In March of this year, AMD revealed the Radeon Pro Duo, a dual Fiji GPU graphics card with 8GB of HBM memory and capable of delivering up to 16 teraflops of compute performance. The company had said that the card would be released in Q2 2016, and today it is available for purchase.
AMD said the Radeon Pro Duo is meant for VR content creation of all varieties, including game development, VR journalism and medical research and more. The company said the card was designed for heavy workloads that come with VR content creation and that the Radeon Pro Duo’s compute performance will help “bring tomorrow’s VR content to market in record time.”
“With the Radeon Pro Duo, it’s our objective to solve major problems developers face, by reducing latency and accelerating the VR pipeline through close collaboration with the content development community and with AMD LiquidVR technology,” said AMD in its press materials.

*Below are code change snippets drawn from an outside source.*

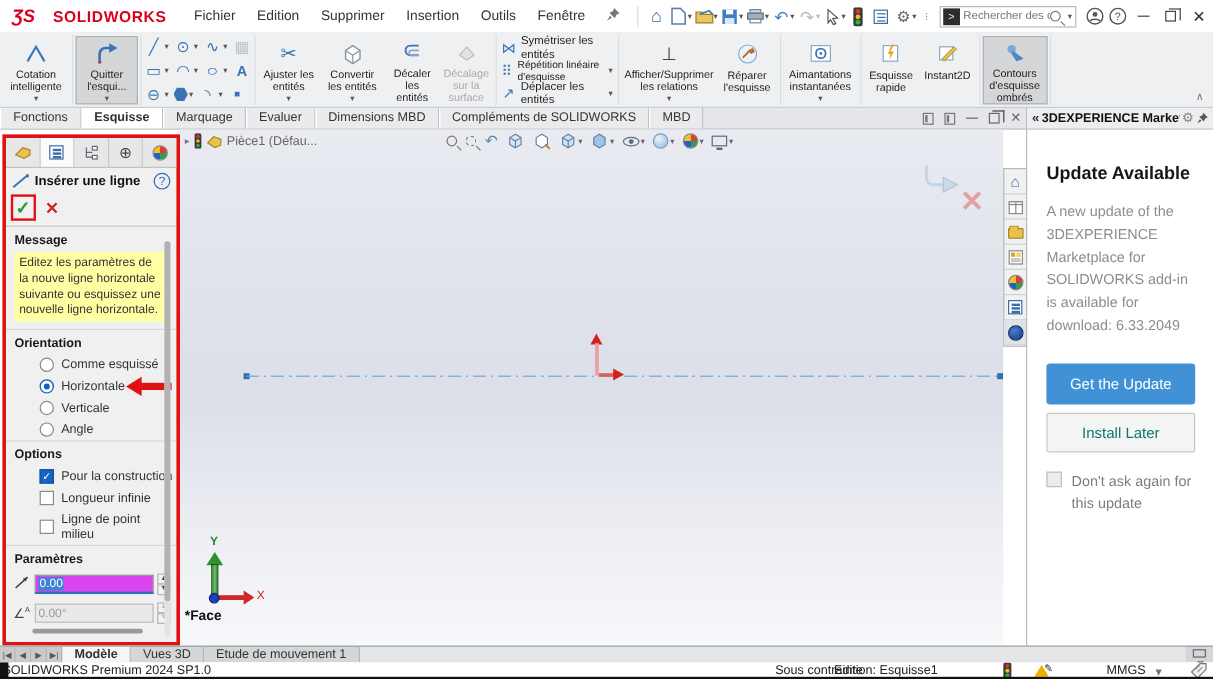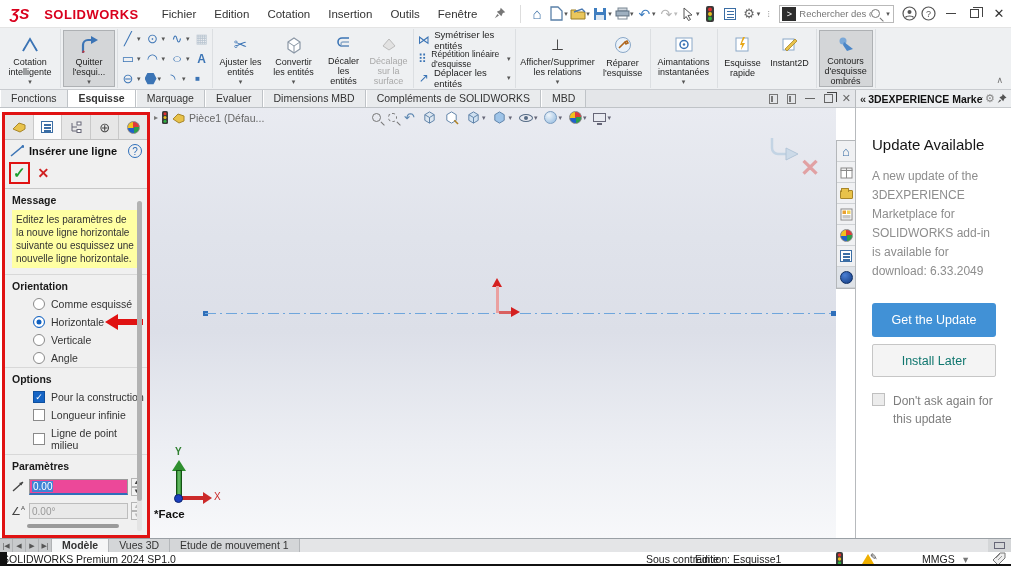--- a/index.html
+++ b/index.html
@@ -108,37 +108,37 @@
   .radio-row, .check-row { display:flex; align-items:center; gap:6px; margin:3px 0 3px 28px; font-size:10.5px; color:#333; position:relative; }
   .radio { width:12px; height:12px; border-radius:50%; border:1px solid #8a8a8a; background:#fff; flex:none; }
   .radio.sel { border-color:#1060c0; box-shadow:inset 0 0 0 2.5px #fff, inset 0 0 0 7px #1060c0; }
   .checkbox { width:12px; height:12px; border:1px solid #8a8a8a; background:#fff; flex:none; display:flex; align-items:center; justify-content:center; }
   .checkbox.on { background:#1565c5; border-color:#0e4f9e; color:#fff; font-size:9px; }
   .annot-arrow { position:absolute; left:72px; top:-2px; width:40px; height:16px; }
   .annot-arrow .bar { position:absolute; left:12px; top:5px; width:26px; height:6px; background:#e01212; }
   .annot-arrow .head { position:absolute; left:0; top:0; border-top:8px solid transparent; border-bottom:8px solid transparent; border-right:13px solid #e01212; }
   .paramrow { display:flex; align-items:center; gap:3px; margin:3px 5px; }
   .paramrow .picon { width:16px; text-align:center; color:#444; font-size:11px; flex:none; }
-  .pfield { flex:1; height:16px; background:#ec4899; border:1px solid #9a9a9a; border-bottom:2px solid #2f6fba; display:flex; align-items:center; padding:0 2px; font-size:10px; }
+  .pfield { flex:1; height:16px; background:#d946ef; border:1px solid #9a9a9a; border-bottom:2px solid #2f6fba; display:flex; align-items:center; padding:0 2px; font-size:10px; }
   .pfield .selval { background:#3f83d6; color:#fff; padding:0 1px; }
   .pfield.dis { background:#e9e9e9; border:1px solid #bdbdbd; color:#999; }
   .spin { display:flex; flex-direction:column; width:11px; flex:none; }
   .spin span { font-size:6px; line-height:7px; text-align:center; color:#444; border:1px solid #b5b5b5; background:#f2f2f2; }
   .spin.dis span { color:#bbb; }
   .vscroll { position:absolute; right:5px; top:86px; width:5px; height:330px; background:#e4e4e4; border-radius:3px; }
   .vscroll .thumb { position:absolute; left:0; top:0; width:5px; height:300px; background:#b2b2b2; border-radius:3px; }
   .hscroll { position:absolute; left:22px; bottom:7px; width:92px; height:4px; background:#9a9a9a; border-radius:2px; }
 
   
   .taskpane { position:absolute; left:855px; top:90px; width:156px; height:448px; background:#fff; border-left:1px solid #b7babd; }
   .tphdr { height:18px; background:#eceef0; border-bottom:1px solid #c6c9cc; display:flex; align-items:center; padding:0 4px; gap:2px; }
   .tphdr .chev { color:#333; font-size:11px; font-weight:bold; }
   .tphdr .t { font-weight:bold; font-size:10.5px; color:#111; white-space:nowrap; overflow:hidden; }
   .tpbody { padding:0 16px; }
-  .up-title { margin-top:28px; font-size:15px; font-weight:normal; color:#161616; }
+  .up-title { margin-top:28px; font-size:15px; font-weight:bold; color:#161616; }
   .up-text { margin-top:14px; font-size:12px; line-height:19px; color:#8d8d8d; }
   .btn-primary { margin-top:22px; width:124px; height:34px; background:#4191d6; color:#fff; font-size:12.5px; border:none; border-radius:3px; display:flex; align-items:center; justify-content:center; font-family:"Liberation Sans",sans-serif; }
   .btn-secondary { margin-top:7px; width:124px; height:33px; background:#f4f4f4; color:#0f766e; font-size:12.5px; border:1px solid #c6c6c6; border-radius:2px; display:flex; align-items:center; justify-content:center; font-family:"Liberation Sans",sans-serif; }
   .dontask { margin-top:15px; display:flex; gap:8px; font-size:12px; color:#7d7d7d; line-height:18px; }
   .dontask .box { width:13px; height:13px; background:#ececec; border:1px solid #c0c0c0; flex:none; margin-top:1px; }
 
   
   .btabs { position:absolute; left:0; top:538px; width:1011px; height:14px; background:#d4d6d8; border-top:1px solid #9aa0a5; display:flex; align-items:stretch; font-size:10.5px; }
   .navbtn { width:13px; display:flex; align-items:center; justify-content:center; background:#c8cacc; border-right:1px solid #b0b2b4; color:#555; font-size:7px; }
   .btab { padding:0 10px; line-height:13px; color:#333; border-right:1px solid #b5b8bb; }
@@ -162,21 +162,21 @@
 <body>
 
 <div class="titlebar">
   <div class="logo">
     <span class="lg-glyph">ƷS</span>
     <span class="lg-text">SOLIDWORKS</span>
   </div>
   <div class="menu">
     <span class="menu-item">Fichier</span>
     <span class="menu-item">Edition</span>
-    <span class="menu-item">Cotation</span>
+    <span class="menu-item">Supprimer</span>
     <span class="menu-item">Insertion</span>
     <span class="menu-item">Outils</span>
     <span class="menu-item">Fenêtre</span>
   </div>
   <span class="pin-icon">
     <svg width="12" height="12" viewBox="0 0 16 16">
         <path d="M9 1l6 6-3.2 1-2 4.2-6-6 4.2-2z" fill="#777"></path>
         <path d="M4.6 9.4L1 15l5.6-3.6z" fill="#777"></path>
       </svg>
   </span>

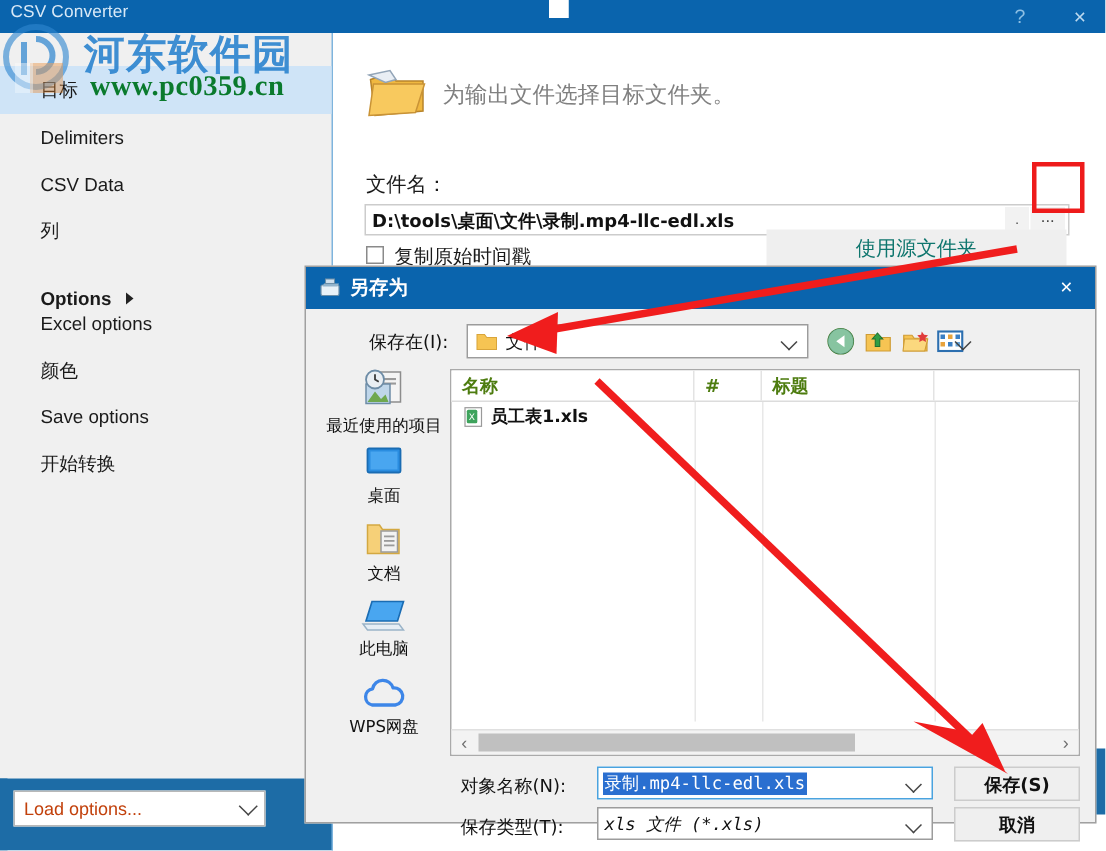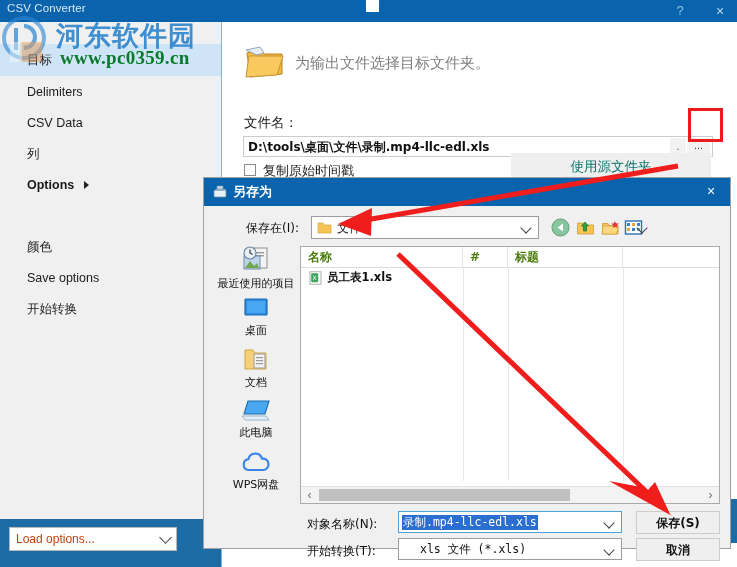--- a/index.html
+++ b/index.html
@@ -242,22 +242,23 @@
   .objname-sel {
     position: absolute; left: 3px; top: 3px; height: 15px;
     background: #2a6fd0; color: #ffffff; font-size: 11.5px;
     font-family: "DejaVu Sans Mono", monospace; line-height: 15px; padding: 0 1px;
   }
   .savetype-combo {
     position: absolute; left: 190px; top: 330px; width: 224px; height: 22px;
     background: #ffffff; border: 1px solid #9c9c9c;
   }
   .savetype-txt {
-    position: absolute; left: 21px; top: 3px; font-size: 11.5px; color: #111;
+    position: absolute; left: 4px; top: 3px; font-size: 11.5px; color: #111;
     font-family: "DejaVu Sans Mono", monospace;
+    font-style: italic;
   }
   .btn-save, .btn-cancel {
     position: absolute; left: 428px; width: 84px; height: 23px;
     background: #efefef; border: 1px solid #cccccc;
     font-size: 12px; color: #111; text-align: center; line-height: 22px;
     font-family: "DejaVu Sans", sans-serif; font-weight: bold;
   }
   .btn-save { top: 303px; }
   .btn-cancel { top: 330px; }
 
@@ -293,23 +294,26 @@
       </div>
       <div class="nav-item" style="top:54px">
         <span class="lbl">Delimiters</span>
       </div>
       <div class="nav-item" style="top:85px">
         <span class="lbl">CSV Data</span>
       </div>
       <div class="nav-item" style="top:116px">
         <span class="lbl">列</span>
       </div>
-      <div class="nav-item bold" style="top:147px">
+      <div class="nav-item bold" style="top:161px">
         <span class="lbl">Options</span>
         <span class="nav-arrow"></span>
+      </div>
+      <div class="nav-item" style="top:178px">
+        <span class="lbl">Excel options</span>
       </div>
       <div class="nav-item" style="top:209px">
         <span class="lbl">颜色</span>
       </div>
       <div class="nav-item" style="top:240px">
         <span class="lbl">Save options</span>
       </div>
       <div class="nav-item" style="top:271px">
         <span class="lbl">开始转换</span>
       </div>
@@ -466,21 +470,21 @@
           <span class="hs-right">›</span>
         </div>
       </div>
 
       <div class="lbl-objname">对象名称(N):</div>
       <div class="objname-combo">
         <span class="objname-sel">录制.mp4-llc-edl.xls</span>
         <span class="combo-caret"></span>
       </div>
 
-      <div class="lbl-savetype">开始转换(T):</div>
+      <div class="lbl-savetype">保存类型(T):</div>
       <div class="savetype-combo">
         <span class="savetype-txt">xls 文件 (*.xls)</span>
         <span class="combo-caret"></span>
       </div>
 
       <div class="btn-save">保存(S)</div>
       <div class="btn-cancel">取消</div>
     </div>
   </div>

AMD is pushing the Radeon Pro Duo as a solution for VR content creation, but there’s nothing stopping you (except maybe the price) from using it as a top-end graphics solution for gaming. The card features two liquid-cooled Fiji GPUs, each paired with 4GB of HBM memory, and AMD said it has support for DX12. (We would love to show you performance numbers, but we haven't received a sample to test. An AMD representative told Tom's Hardware that the company has decided not to send samples to enthusiast sites for independent testing.)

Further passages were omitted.